Regardez les trois photos qui accompagnent le cd : la bouche de Polly, avec ce rouge qui déborde, rien qui appelle le baiser ou la sensualité, le centre de l’image étant ce menton blanc et peu expressif ; le tube de rouge à lèvres, à l’intérieur, avec ce rouge qui existe à peine, enfoui dans le tube de métal sec et brillant. Et elle, nue, au dos du boîtier, maigre et sèche, rien d’érotique, qui nous regarde tranquillement, droit dans les yeux ; pas la moindre invitation.

Et donc, il faut se coltiner avec le disque, sec, rugueux, avec ces chansons qui ne viennent pas nous chercher, mais qu’il faut prendre à bras le corps, et c’est difficile car il y a des piquants partout, comme si on avait affaire à une portée de hérissons.

Mais, je vous en prie, contournez les piquants, allez vers le ventre (ou le museau) du hérisson, là où c’est doux et chaud.

Car ces chansons, et “Dress”, en particulier, sont chaudes et intimes ; la sécheresse et les piquants sont là pour nous demander d’aller au-delà de ce qu’elles peuvent avoir de repoussant. C’est à prendre ou à laisser. Et pour moi, “Dress” est une chanson extraordinairement attachante.

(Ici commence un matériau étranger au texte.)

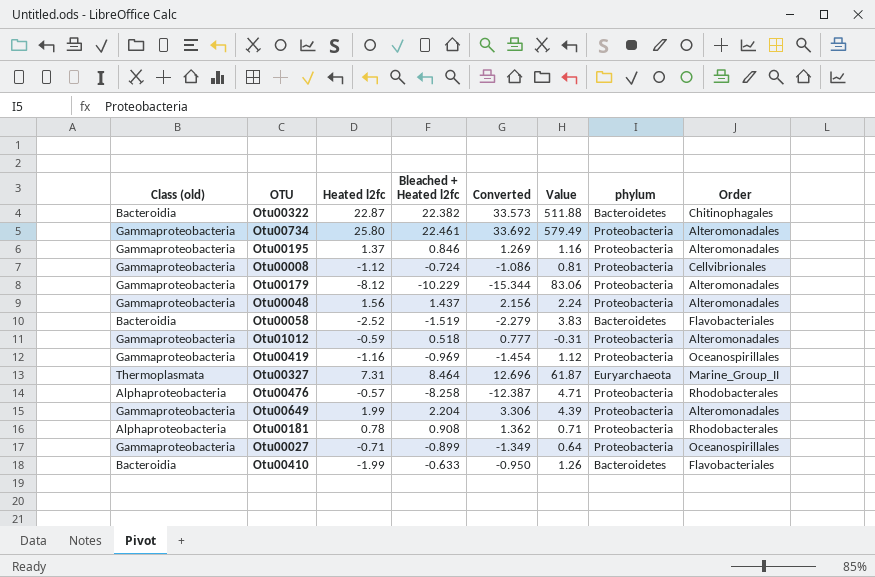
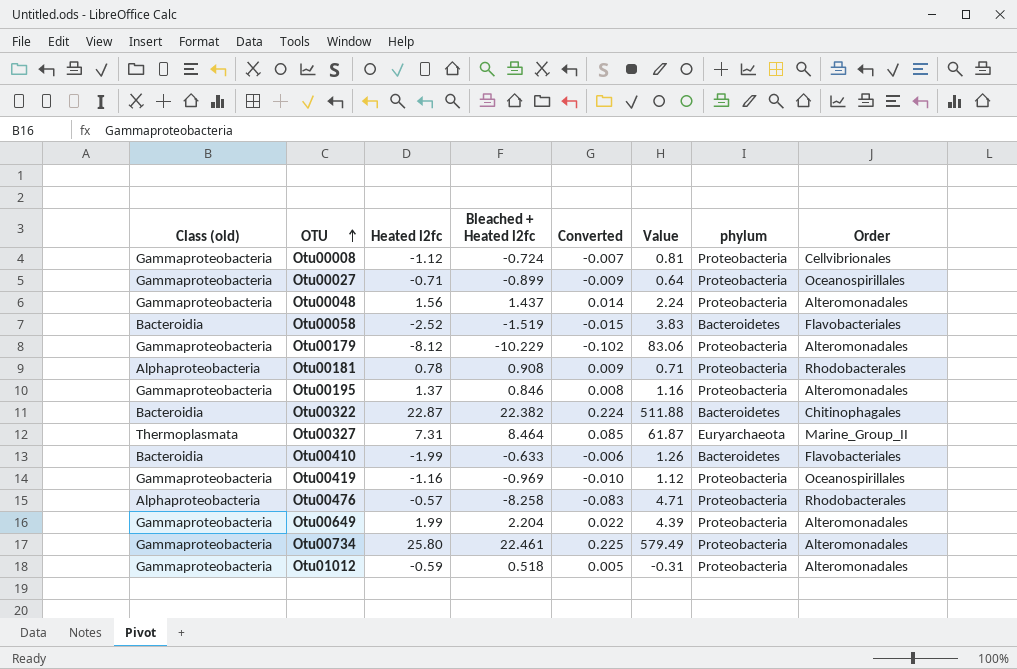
row order: none -> OTU ascending
column Converted | formula: [Bleached + Heated l2fc] * 1.5 -> [Bleached + Heated l2fc] * 0.01

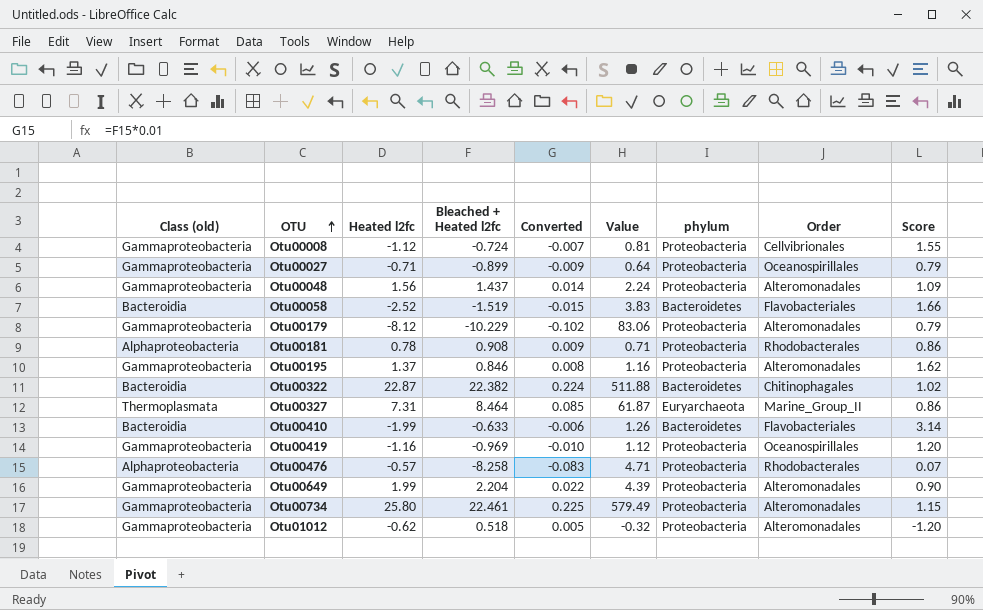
column Score | formula: none -> [Heated l2fc] / [Bleached + Heated l2fc]
Otu01012 | Heated l2fc: -0.59 -> -0.62
Otu01012 | Value: -0.31 -> -0.32

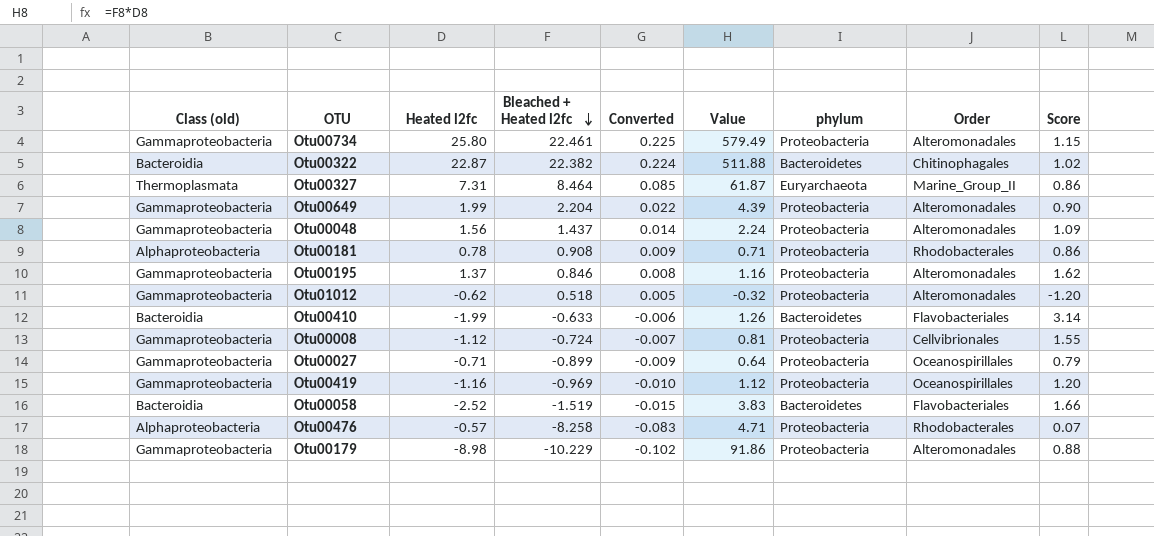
row order: OTU ascending -> Bleached + Heated l2fc descending
Otu00179 | Heated l2fc: -8.12 -> -8.98
Otu00179 | Value: 83.06 -> 91.86
Otu00179 | Score: 0.79 -> 0.88

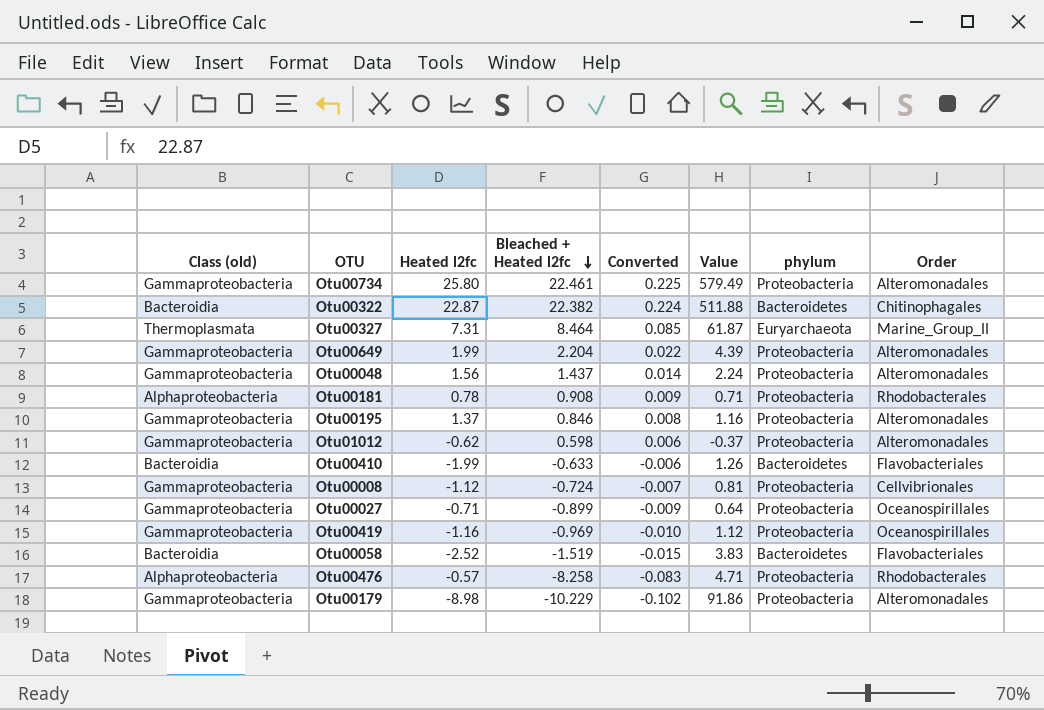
column Score | formula: [Heated l2fc] / [Bleached + Heated l2fc] -> none
Otu01012 | Bleached + Heated l2fc: 0.518 -> 0.598
Otu01012 | Converted: 0.005 -> 0.006
Otu01012 | Value: -0.32 -> -0.37

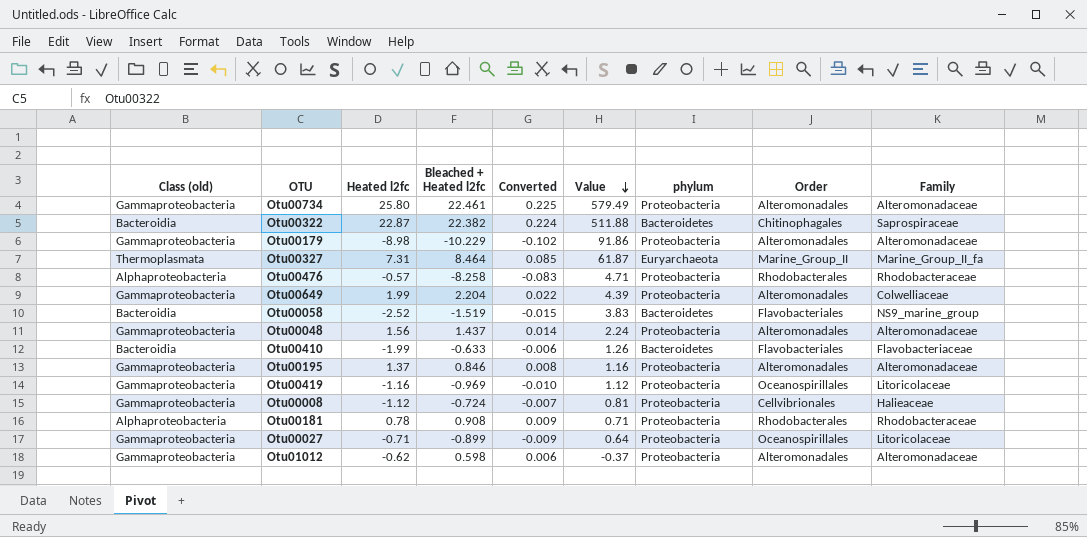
row order: Bleached + Heated l2fc descending -> Value descending
column Family | position: none -> 9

Et le moins que l’on puisse dire c’est que les paroles de “Dress” ne vont pas dans le sens que l’on attendrait : voilà une jeune fille qui essaie de porter la robe rouge que son copain lui a offerte ; et la robe est trop serrée, ça ne lui va pas, elle ne se sent pas bien avec cet accoutrement, c’est un fiasco, la relation est un fiasco. P J Harvey ou l’anti-glamour, le refus de se soumettre à ce qui se fait ou ce qui ne se fait pas, les poils sous les bras (comme Patti Smith, à qui Polly Jean a pu être comparée).

Il n’est donc pas étonnant, qu’en 2016, Miss Harvey soit toujours là, avec, derrière elle 11 albums en studio, dont je reparlerai. Cette femme n’est pas un phénomène de mode, ni même simplement une artiste ; Polly Jean Harvey est une star.